On Wed, Nov 30, 2011 at 9:49 AM, Nathan Halko <nathan@spotinfluence.com>wrote:

> Yes I will time the phases.  My largest dataset is only a couple of gigs
> currently, I ran into the 5G limit on Amazon S3 and need to find a work
> around.  But I figured that might be large enough to see scaling using the
> small instances but maybe not.  I will work on these issues and see what
> happens, thanks for you help Dmitriy.
>
> Nathan
>
> On Tue, Nov 29, 2011 at 3:24 PM, Dmitriy Lyubimov <dlieu.7@gmail.com>
> wrote:
>
> > ok thanks.

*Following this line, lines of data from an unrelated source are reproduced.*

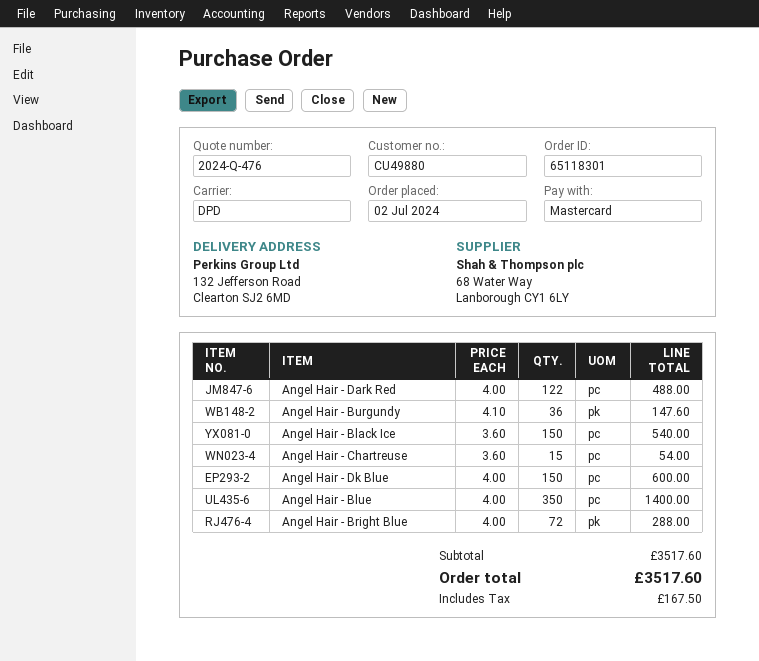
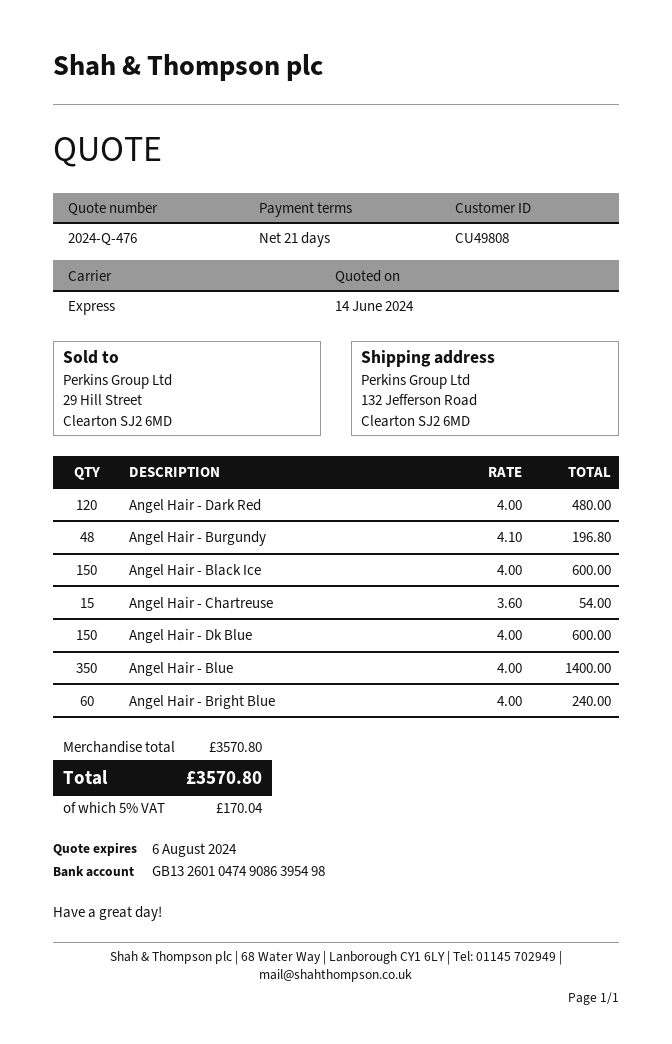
customer number: CU49880 -> CU49808
shipping method: DPD -> express
Angel Hair - Dark Red: 122 x 4.00 = 488.00 -> 120 x 4.00 = 480.00
Angel Hair - Burgundy: 36 x 4.10 = 147.60 -> 48 x 4.10 = 196.80
Angel Hair - Black Ice: 150 x 3.60 = 540.00 -> 150 x 4.00 = 600.00
Angel Hair - Bright Blue: 72 x 4.00 = 288.00 -> 60 x 4.00 = 240.00
subtotal: 3517.60 -> 3570.80
tax: 167.50 -> 170.04
total: 3517.60 -> 3570.80

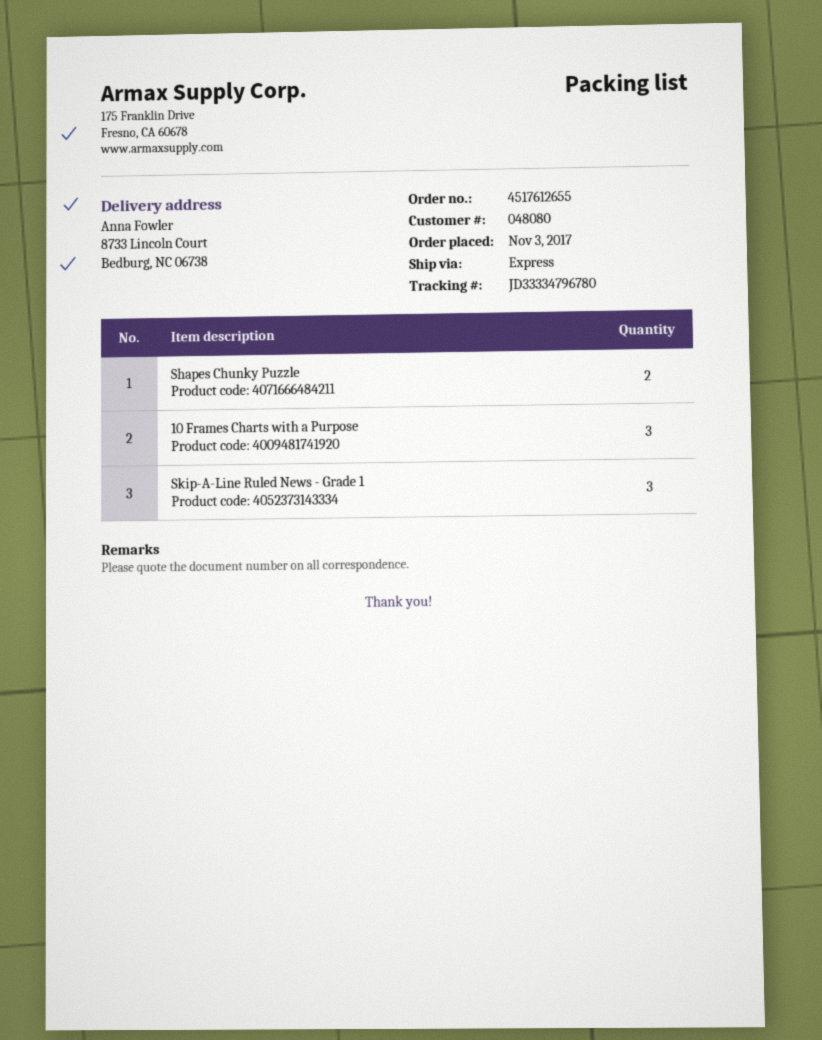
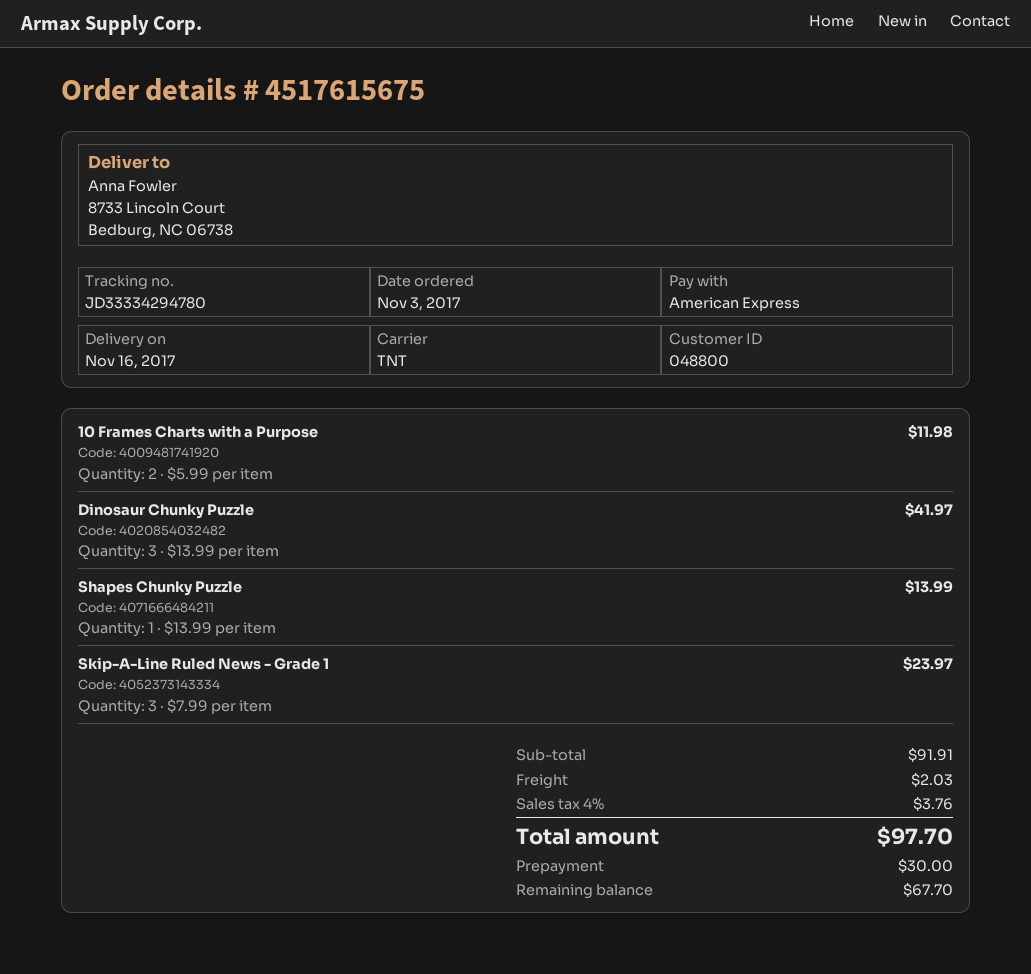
order number: 4517612655 -> 4517615675
customer number: 048080 -> 048800
shipping method: express -> TNT
tracking number: JD33334796780 -> JD33334294780
Shapes Chunky Puzzle: 2 -> 1
10 Frames Charts with a Purpose: 3 -> 2
Dinosaur Chunky Puzzle: none -> 3

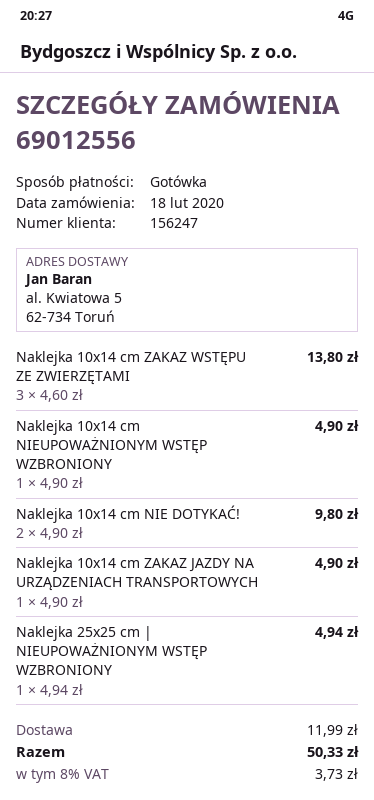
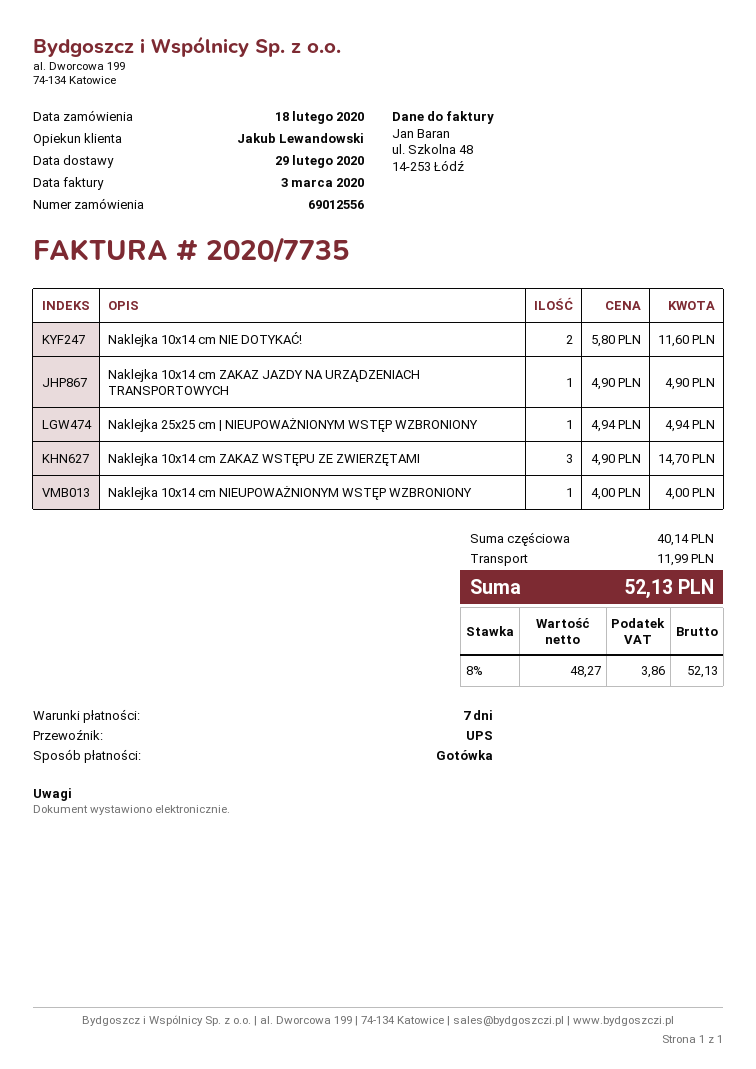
Naklejka 10x14 cm ZAKAZ WSTĘPU ZE ZWIERZĘTAMI: 3 x 4.60 = 13.80 -> 3 x 4.90 = 14.70
Naklejka 10x14 cm NIEUPOWAŻNIONYM WSTĘP WZBRONIONY: 1 x 4.90 = 4.90 -> 1 x 4.00 = 4.00
Naklejka 10x14 cm NIE DOTYKAĆ!: 2 x 4.90 = 9.80 -> 2 x 5.80 = 11.60
tax: 8% = 3.73 -> 8% = 3.86
total: 50.33 -> 52.13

I will file an issue for default p.
> >
> > also i updated the docs re: --reduceTasks.
> >
> > it would be nice if you could log time for map and reduce phases for
> > all tasks (it is reported in MR web ui at namenode:50030 by default)
> > in each case if you think there's a performance issue. It would at
> > least allow to narrow any problem to a particular part of computation.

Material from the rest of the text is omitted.